Your first order of business when preparing for a disaster is to make sure you back up all of your data properly. Perform a full backup — backup up your entire system — at least once a month and supplement it with daily incremental backups containing only the information that’s new since the last backup. Then, when you lose your data, all you’ll need is the latest full backup and all of the incremental backups made after it.

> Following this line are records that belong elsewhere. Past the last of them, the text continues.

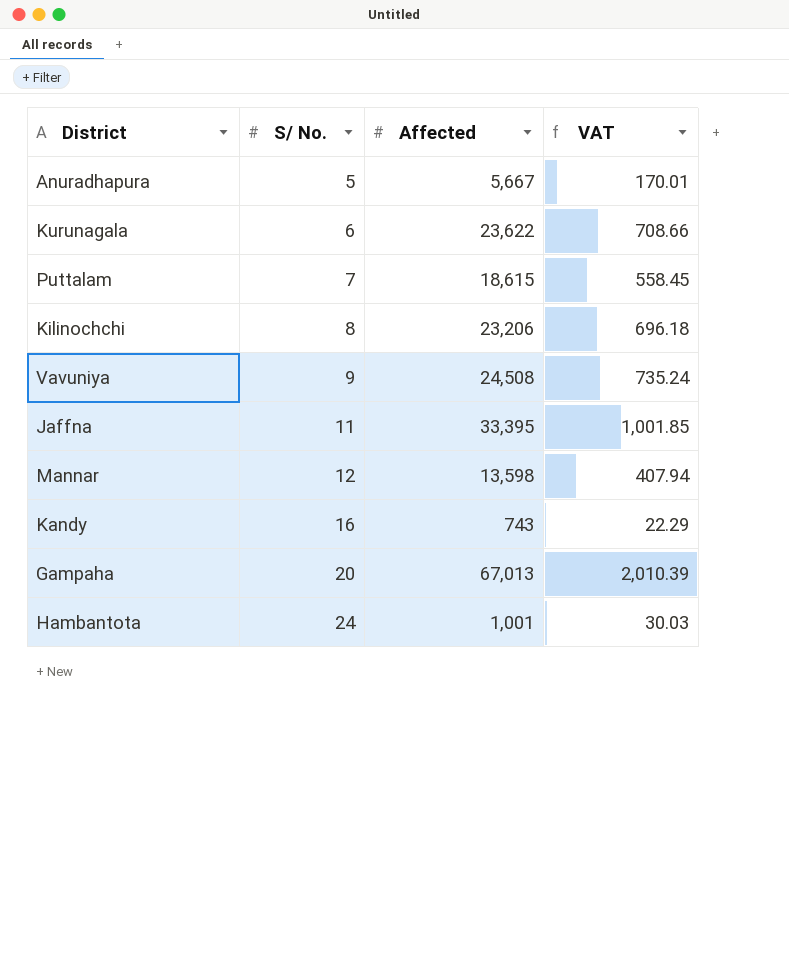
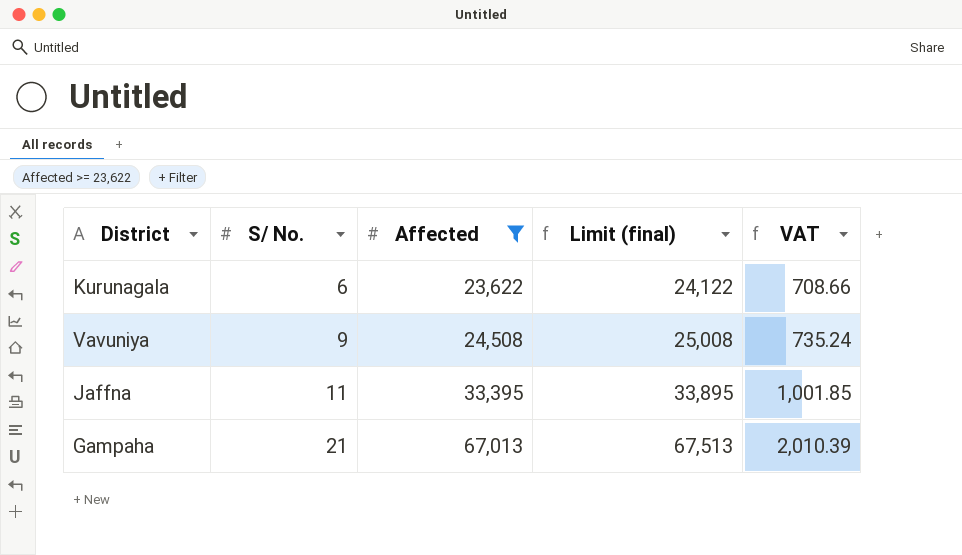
filter: none -> Affected >= 23,622
column Limit (final) | formula: none -> [Affected] + 500
Gampaha | S/ No.: 20 -> 21

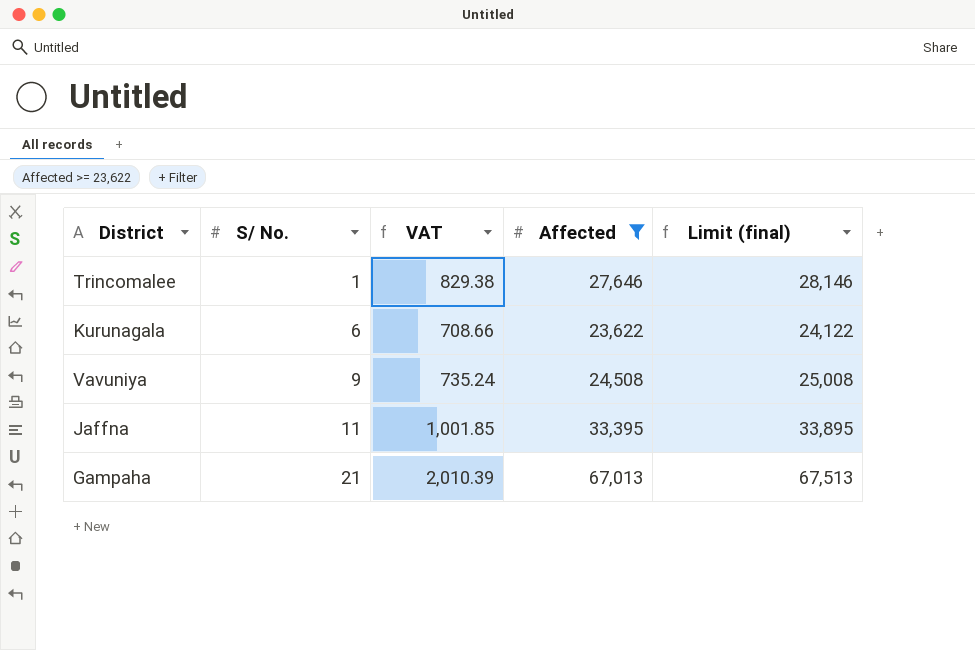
column VAT | position: 5 -> 3
row Trincomalee: none -> 1 | 829.38 | 27,646 | 28,146

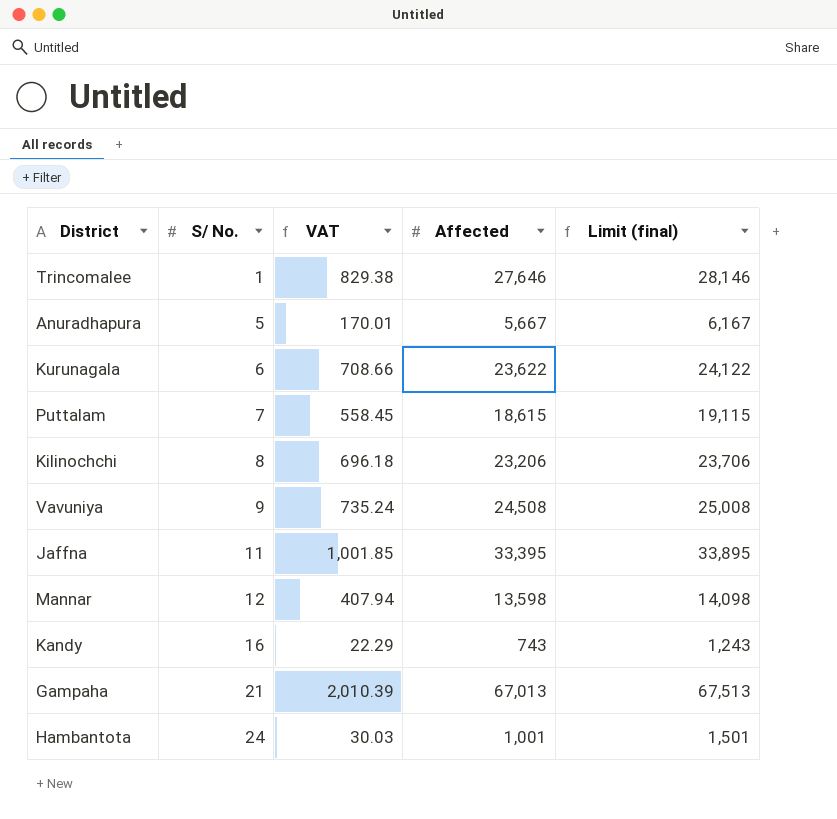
filter: Affected >= 23,622 -> none

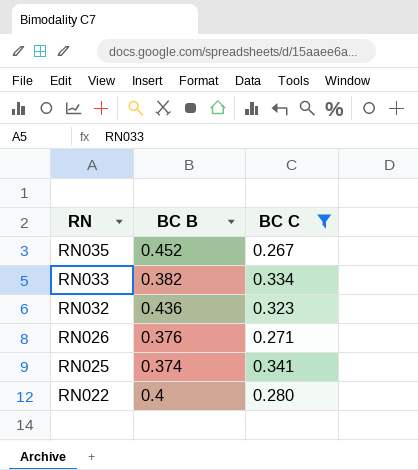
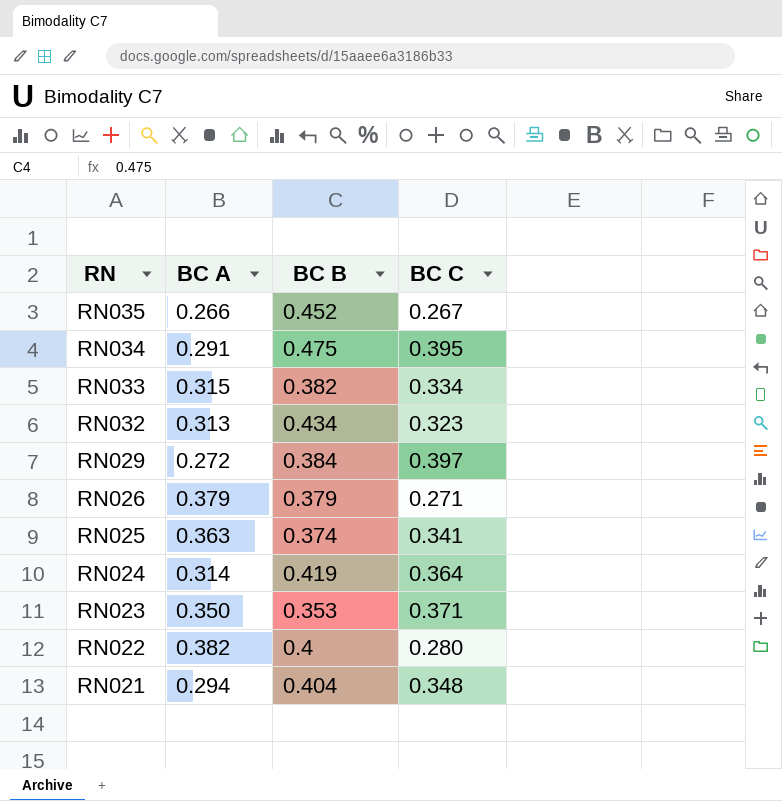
filter: BC C <= 0.341 -> none
column BC A | position: none -> 2
RN032 | BC B: 0.436 -> 0.434
RN026 | BC B: 0.376 -> 0.379

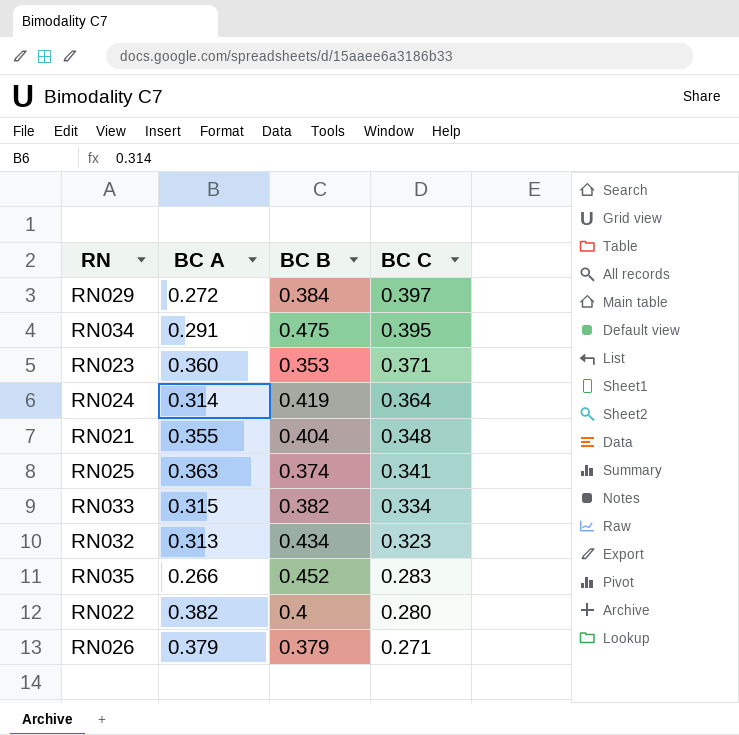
row order: RN descending -> BC C descending
RN023 | BC A: 0.350 -> 0.360
RN021 | BC A: 0.294 -> 0.355
RN035 | BC C: 0.267 -> 0.283

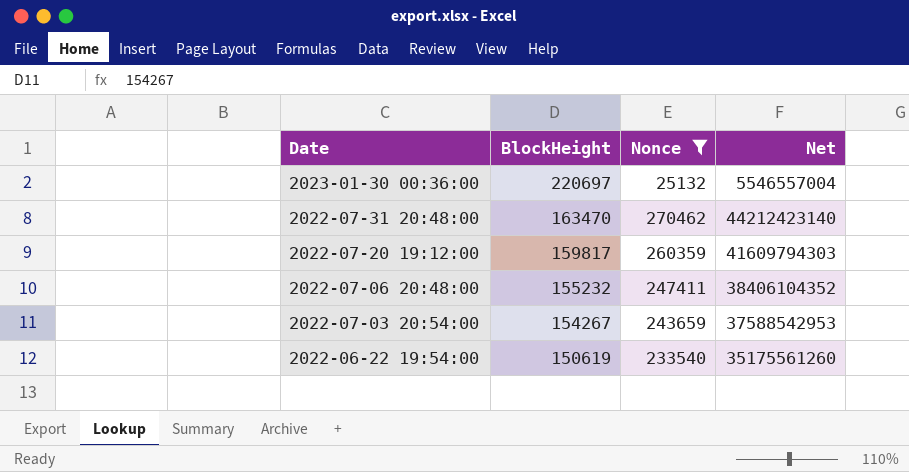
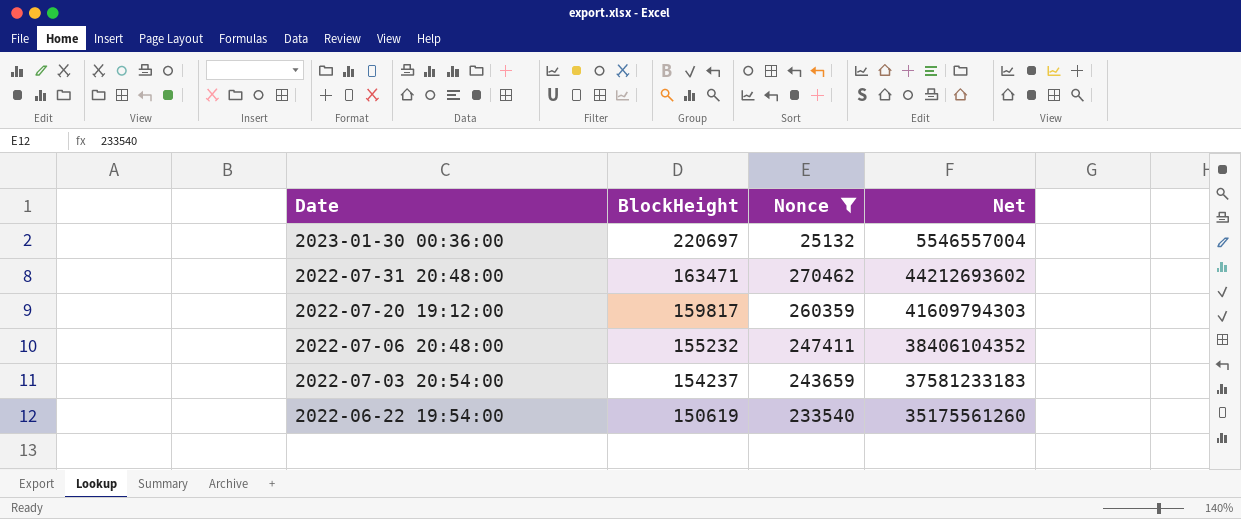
2022-07-31 20:48:00 | BlockHeight: 163470 -> 163471
2022-07-31 20:48:00 | Net: 44212423140 -> 44212693602
2022-07-03 20:54:00 | BlockHeight: 154267 -> 154237
2022-07-03 20:54:00 | Net: 37588542953 -> 37581233183

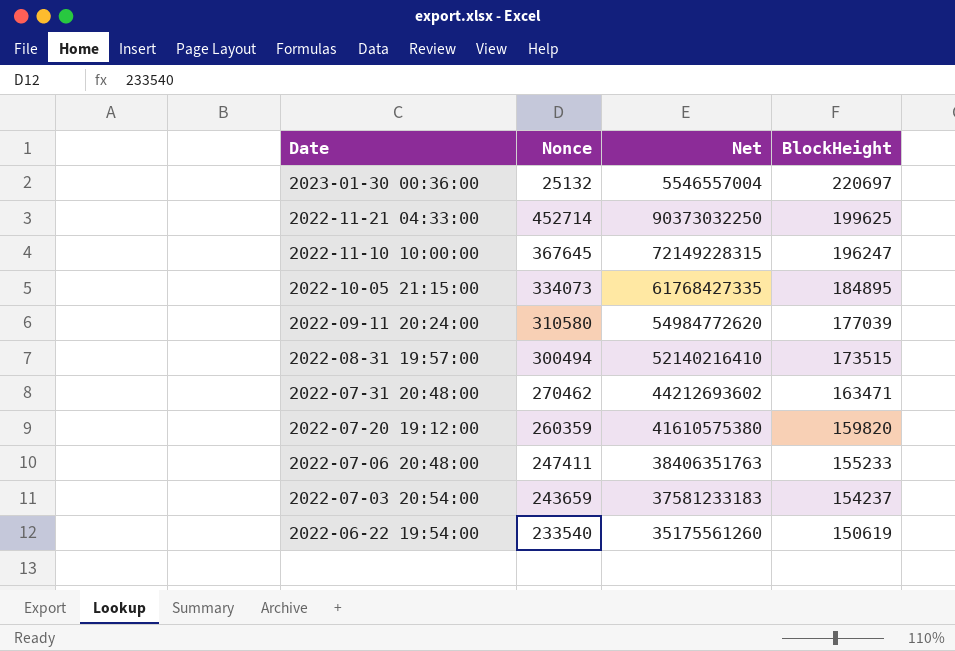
filter: Nonce <= 270462 -> none
column BlockHeight | position: 2 -> 4
2022-07-20 19:12:00 | Net: 41609794303 -> 41610575380
2022-07-20 19:12:00 | BlockHeight: 159817 -> 159820
2022-07-06 20:48:00 | Net: 38406104352 -> 38406351763
2022-07-06 20:48:00 | BlockHeight: 155232 -> 155233

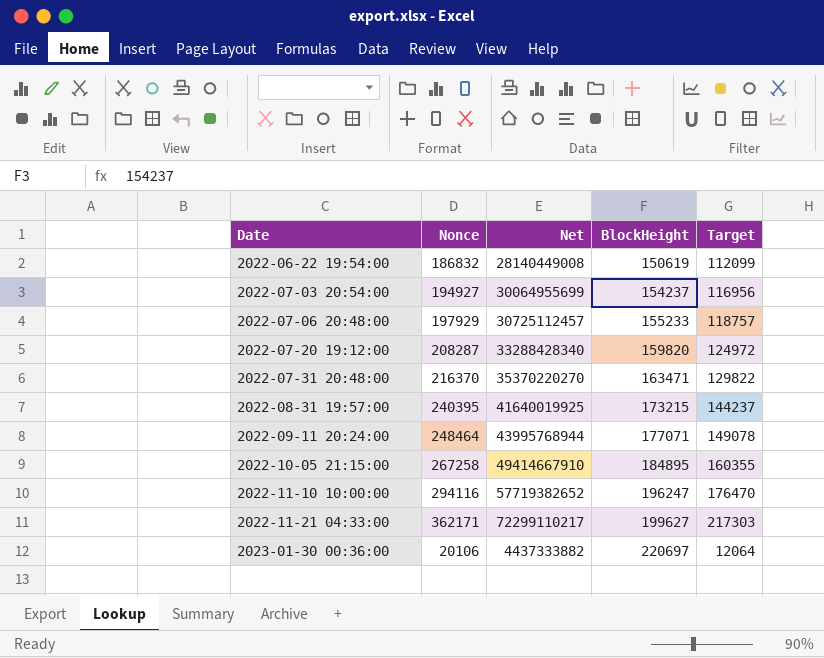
row order: Date descending -> Date ascending
column Target | formula: none -> [Nonce] * 0.6
2022-06-22 19:54:00 | Nonce: 233540 -> 186832
2022-06-22 19:54:00 | Net: 35175561260 -> 28140449008
2022-07-03 20:54:00 | Nonce: 243659 -> 194927
2022-07-03 20:54:00 | Net: 37581233183 -> 30064955699
2022-07-06 20:48:00 | Nonce: 247411 -> 197929
2022-07-06 20:48:00 | Net: 38406351763 -> 30725112457
2022-07-20 19:12:00 | Nonce: 260359 -> 208287
2022-07-20 19:12:00 | Net: 41610575380 -> 33288428340
2022-07-31 20:48:00 | Nonce: 270462 -> 216370
2022-07-31 20:48:00 | Net: 44212693602 -> 35370220270
2022-08-31 19:57:00 | Nonce: 300494 -> 240395
2022-08-31 19:57:00 | Net: 52140216410 -> 41640019925
2022-08-31 19:57:00 | BlockHeight: 173515 -> 173215
2022-09-11 20:24:00 | Nonce: 310580 -> 248464
2022-09-11 20:24:00 | Net: 54984772620 -> 43995768944
2022-09-11 20:24:00 | BlockHeight: 177039 -> 177071
2022-10-05 21:15:00 | Nonce: 334073 -> 267258
2022-10-05 21:15:00 | Net: 61768427335 -> 49414667910
2022-11-10 10:00:00 | Nonce: 367645 -> 294116
2022-11-10 10:00:00 | Net: 72149228315 -> 57719382652
2022-11-21 04:33:00 | Nonce: 452714 -> 362171
2022-11-21 04:33:00 | Net: 90373032250 -> 72299110217
2022-11-21 04:33:00 | BlockHeight: 199625 -> 199627
2023-01-30 00:36:00 | Nonce: 25132 -> 20106
2023-01-30 00:36:00 | Net: 5546557004 -> 4437333882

Back up your data at multiple sites. Perform local backups to a NAS or external hard drive, if your data needs are small, and then pay for an online backup service. This provides quick access and fast speeds with local backup and redundancy with online backups.

Test Your Backups

Testing your backups is nearly as important as creating them. There are a lot of things that can go wrong with the backup process. The software could fail, miss important information or crash. The drive you’re using could crash in the middle of the process and leave you without backup media or a working copy of your files. The most reliable way to test your backup, short of wiping your drive and using the backup to restore it, is to generate hashes of the original files and the backups and compare them. There are software tools out there that do this, but they’ll take some time to learn. If you don’t want to dive into that, then test your backups by performing an actual restore at least every three months.

Get a Dependable Host

Having working backups is great, but they don’t do much good if your Web host is flaky. Cheap hosts use money-saving measures that can compromise security or result in significant downtime for your site. Don’t go cheap; take the time to evaluate several hosts and then go with the one that’s going to provide you with the best uptime guarantees, quickest support and most stringent security measures. It’s worth it to pay more for a reliable Web host. You may pay more, but you won’t have to perform maintenance and you can remain confident that your host has the resources, experienced employees and recovery plans necessary to get your site up and running when disaster strikes.

Write Your Plan Down

You’ve prepped your data and found a great Web host, but what specific actions —and in what order — are you going to take when something happens? Figure that out with your team. Give everyone a job. Put different people in charge of identifying what was lost, initiating the data recovery process, contacting your Web host and organizing everyone’s efforts. Keep a list of your sites, all usernames and passwords, tech support numbers and recovery procedures. Give each person who’s part of the plan a full copy. If you plan out your response, organize a team to respond to the crisis and practice the procedures regularly, you’ll be prepared for whatever comes your way.